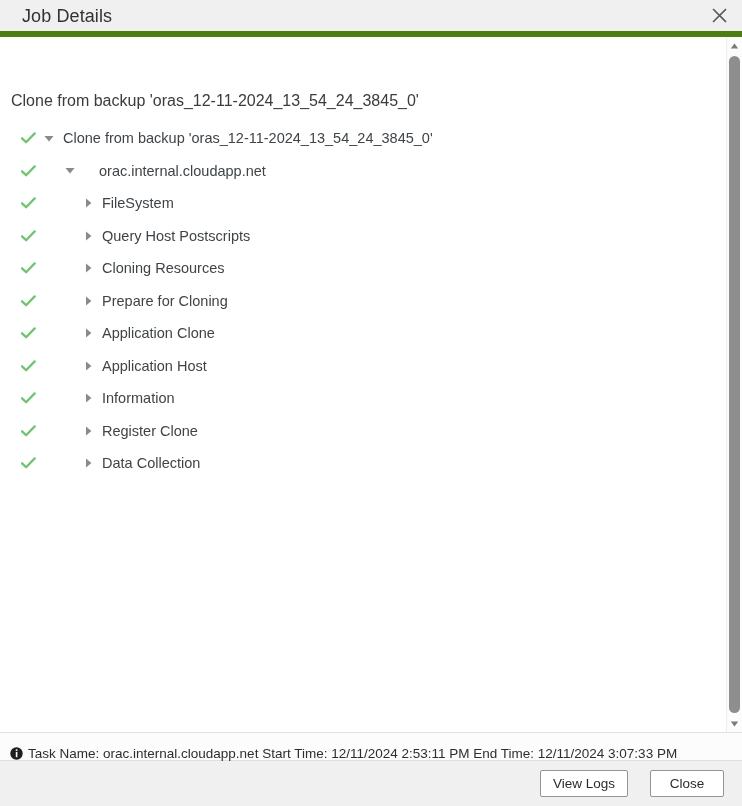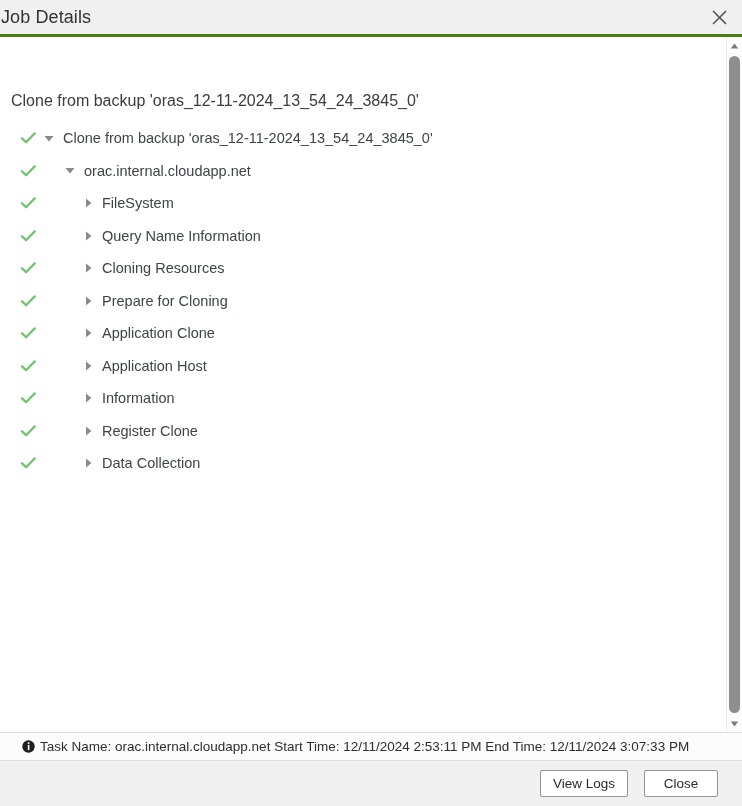"Job Details" .titlebar { border-bottom: 3px solid #4d7c0f -> 6px solid #4d7c0f; padding: 0 10px 0 1px -> 0 10px 0 22px }
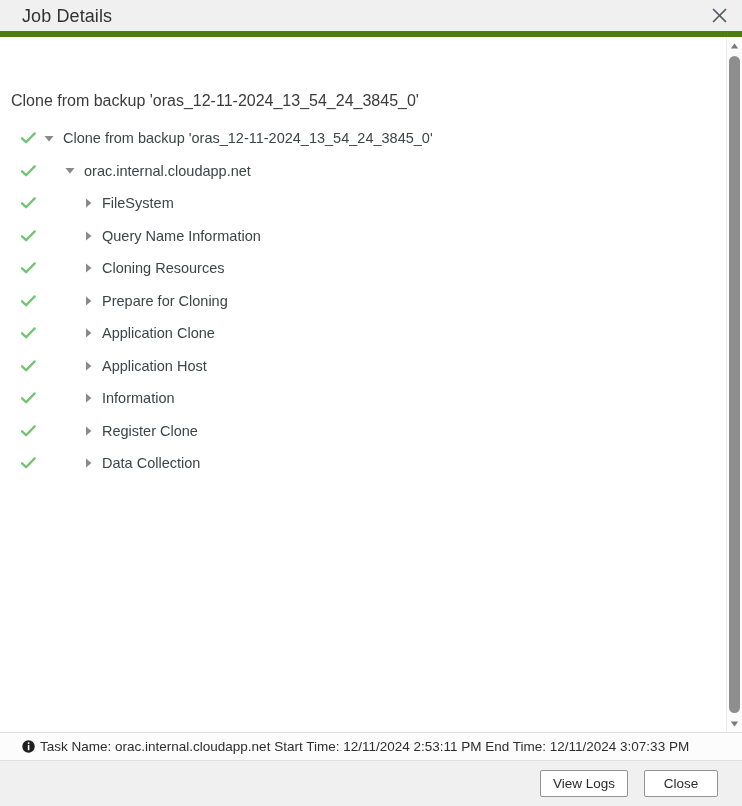"orac.internal.cloudapp.net" .lvl-1 .tree-label-wrap { gap: none -> 15px }
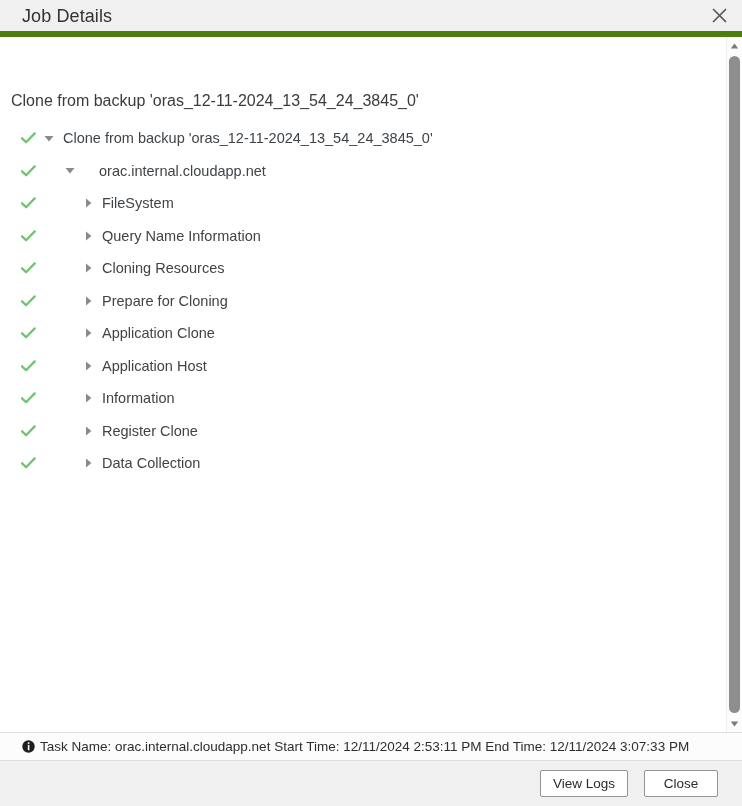"Query Name Information" span.tree-label { text: Name Information -> Host Postscripts }
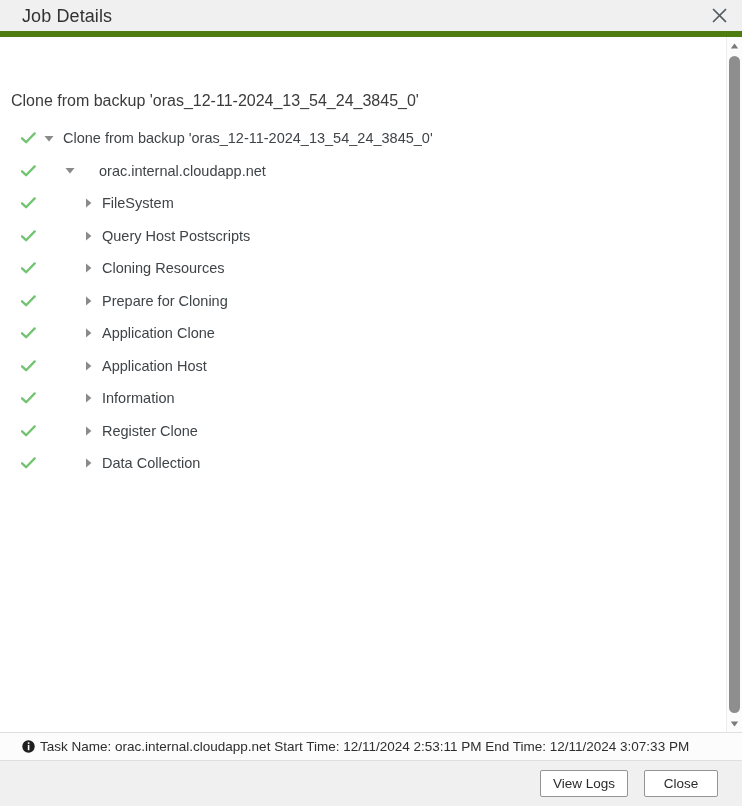"Task Name: orac.internal.cloudapp.net" .statusbar { align-items: center -> flex-end; padding-left: 21px -> 9px }
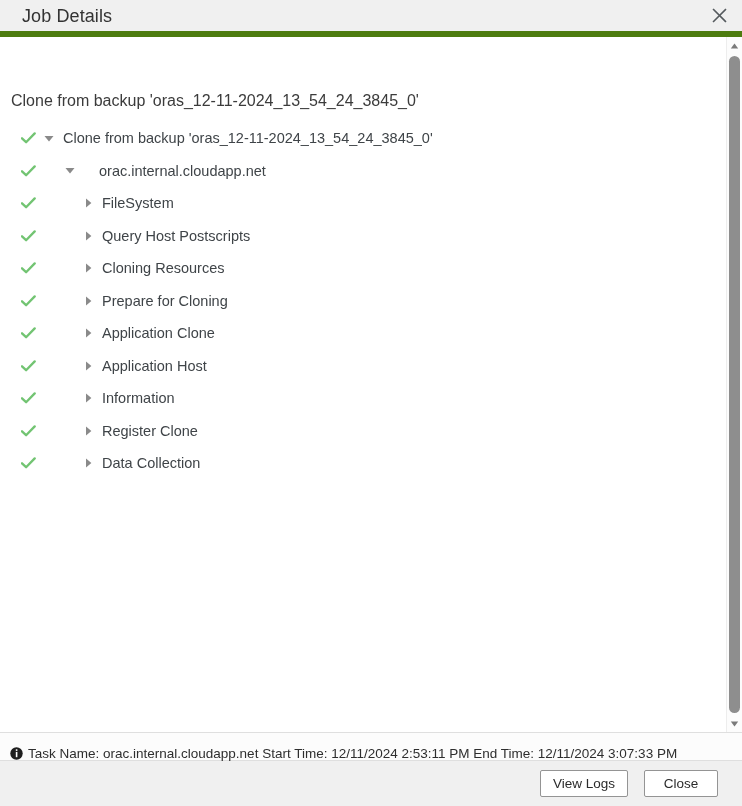"View Logs" .footer { gap: 16px -> 22px; padding-right: 24px -> 18px }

• • • • • • •

Please restate exactly the lines from the one containing "align-items: center ->" down to the end of the material, both ends kept, and do not include the pictures.

__YOUR RESPONSE__
"Task Name: orac.internal.cloudapp.net" .statusbar { align-items: center -> flex-end; padding-left: 21px -> 9px }
"View Logs" .footer { gap: 16px -> 22px; padding-right: 24px -> 18px }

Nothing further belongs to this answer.